My particular case is that I wanna keep fragments of length = 50 in a fixed size train batch, that is, the workers keep filling this training batch with size 50 trajectories until the batch is full. However, RLllib will always pop up a warning and auto-adjust my fragment size to let train_batch_size be exactly equal to rollout_fragment_length * number_of_workers*number_of_envs_per_worker. So I guess that “accumulated into an extra-large train batch” suggested here: 'rollout_fragment_length' and 'truncate_episodes' · Issue #10179 · ray-project/ray · GitHub won’t happen anymore.

Can I safely assume that the training batch is therefore all filled with the very first fragments collected from all workers, and other fragments after the first one will not be a part of any training batch (besides being used for calculating the tune.episode_reward)?

Also, what I really wanted to do is to fill the training batch with fragments from the least number of episodes possible. For example, if the episode length is 1,000 and the fragment length is 100, I want all those 10 fragments to be present in my training batch instead of having 10 workers to collect the 10 first fragments.


This has a pretty good overview of how sample collection works:


During the execution plan each worker will be asked to produce samples from new rollouts of the current model. Assuming you are using the truncate_episodes batch_mode, each worker will roll out exactly num_envs_per_worker * rollout_fragment_length that is how you get a total sample size of num_workers*num_envs_per_worker * rollout_fragment_length.

RLLIB requires that the train_batch_size is a multiple of that total_sample_size.

RLLIB with the default settings does not terminate your environment artificially. If a worker collects ‘rollout_fragment_length’ timesteps (t[0:49]) from an episode it will pause the environment and return those samples for training. On the next call for new samples it will resume the environment from where it left off (t[50]).
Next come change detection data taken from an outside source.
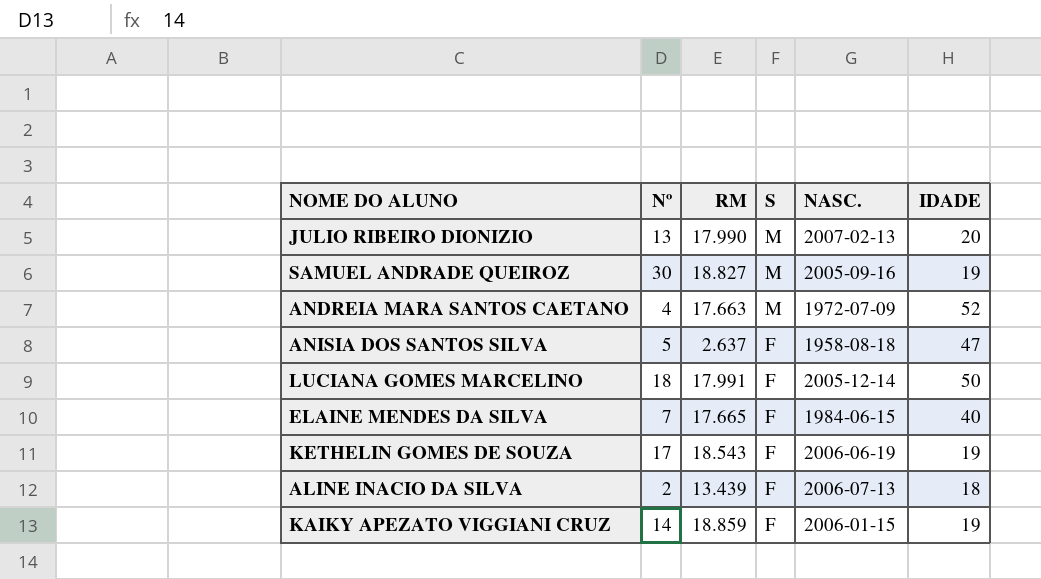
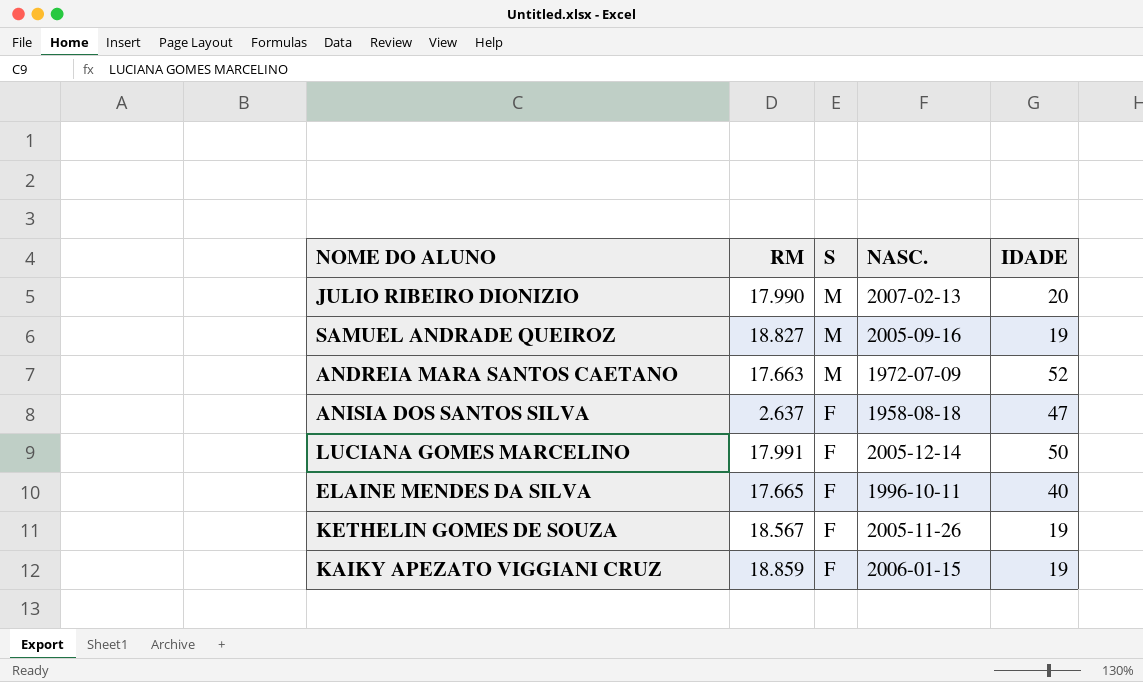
column Nº | position: 2 -> none
row ALINE INACIO DA SILVA: 2 | 13.439 | F | 2006-07-13 | 18 -> none
ELAINE MENDES DA SILVA | NASC.: 1984-06-15 -> 1996-10-11
KETHELIN GOMES DE SOUZA | RM: 18.543 -> 18.567
KETHELIN GOMES DE SOUZA | NASC.: 2006-06-19 -> 2005-11-26

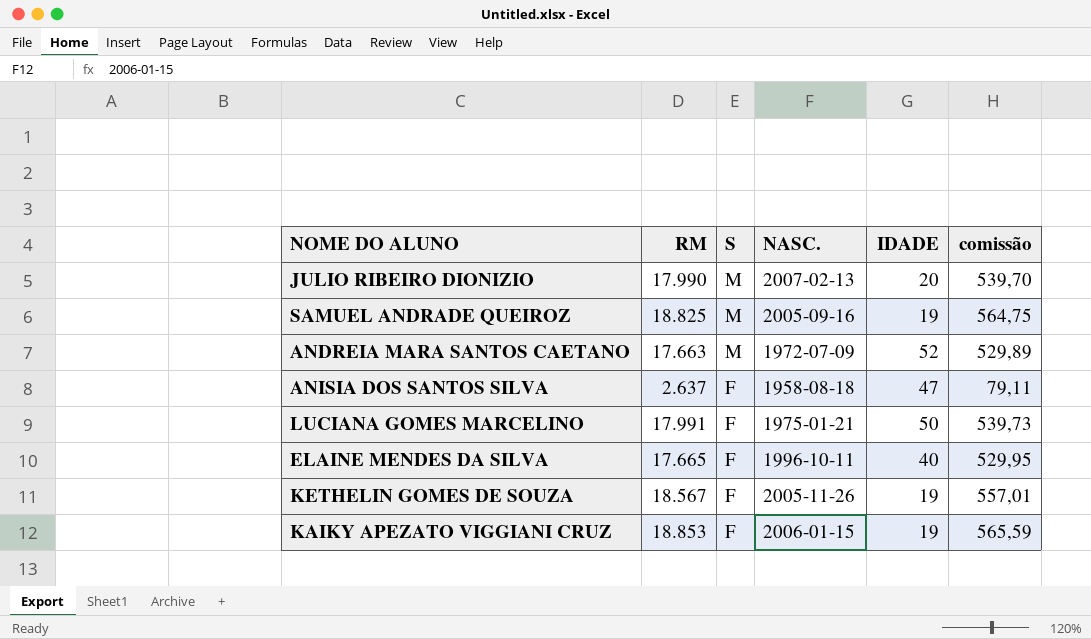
column comissão | formula: none -> [RM] * 0,03
SAMUEL ANDRADE QUEIROZ | RM: 18.827 -> 18.825
LUCIANA GOMES MARCELINO | NASC.: 2005-12-14 -> 1975-01-21
KAIKY APEZATO VIGGIANI CRUZ | RM: 18.859 -> 18.853

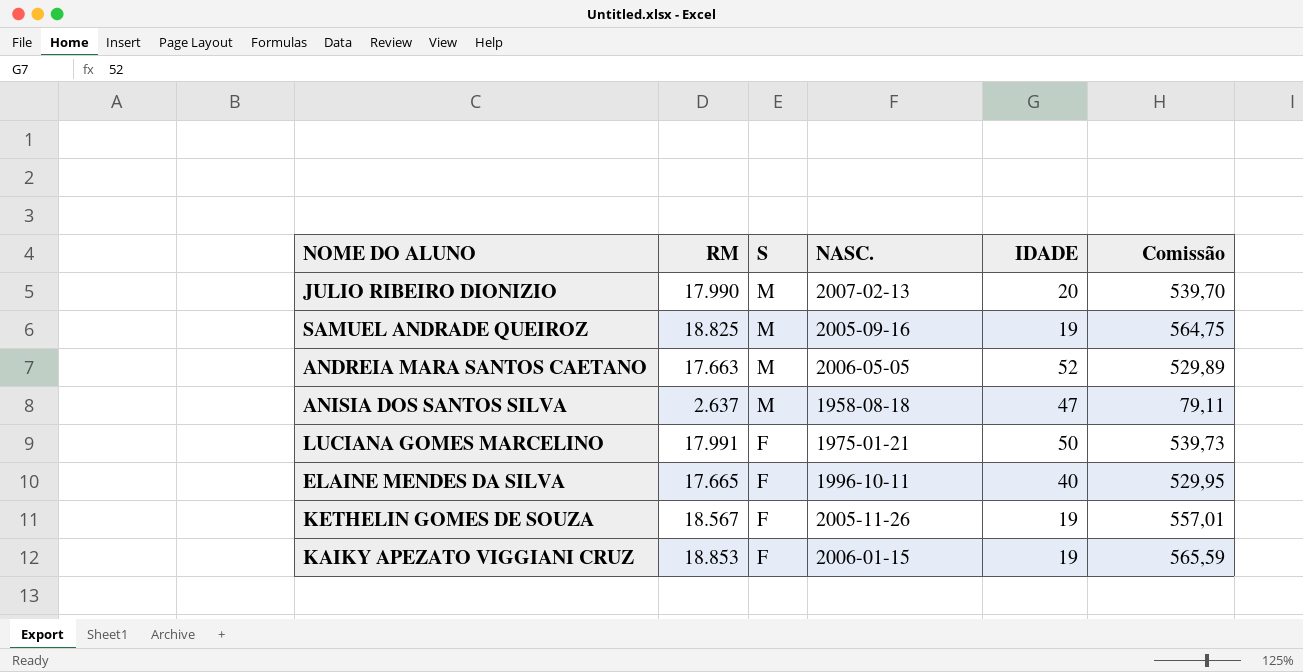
column name: comissão -> Comissão
ANDREIA MARA SANTOS CAETANO | NASC.: 1972-07-09 -> 2006-05-05
ANISIA DOS SANTOS SILVA | S: F -> M

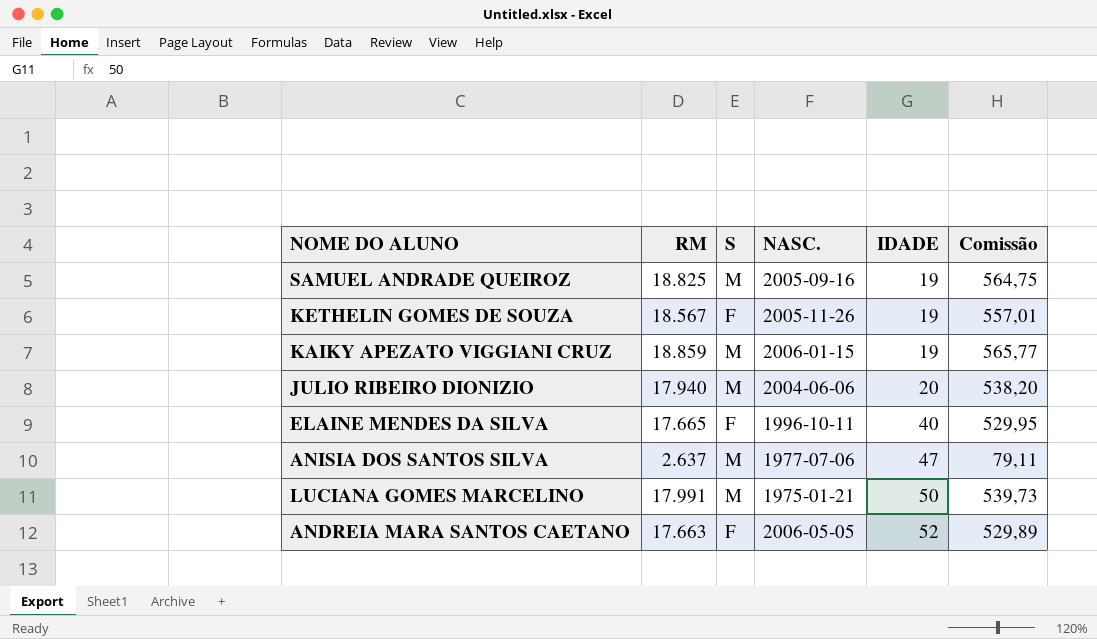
row order: S descending -> IDADE ascending
KAIKY APEZATO VIGGIANI CRUZ | RM: 18.853 -> 18.859
KAIKY APEZATO VIGGIANI CRUZ | S: F -> M
KAIKY APEZATO VIGGIANI CRUZ | Comissão: 565,59 -> 565,77
JULIO RIBEIRO DIONIZIO | RM: 17.990 -> 17.940
JULIO RIBEIRO DIONIZIO | NASC.: 2007-02-13 -> 2004-06-06
JULIO RIBEIRO DIONIZIO | Comissão: 539,70 -> 538,20
ANISIA DOS SANTOS SILVA | NASC.: 1958-08-18 -> 1977-07-06
LUCIANA GOMES MARCELINO | S: F -> M
ANDREIA MARA SANTOS CAETANO | S: M -> F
I don’t know anything about your environment but keep in mind that if it does not have fixed size episode lengths or that length is not a multiple of 50 than you do get mixed episode. which in general is not a problem. For example if you had an environment a fixed step size of 60 then your first sample call would have a samplebatch with e0_t[0:49] but your second sample call would have samples from two episodes. The last 10 of the first episode and the first 40 of the second episode ([e0_t[50:59],e1_t[0:39]]).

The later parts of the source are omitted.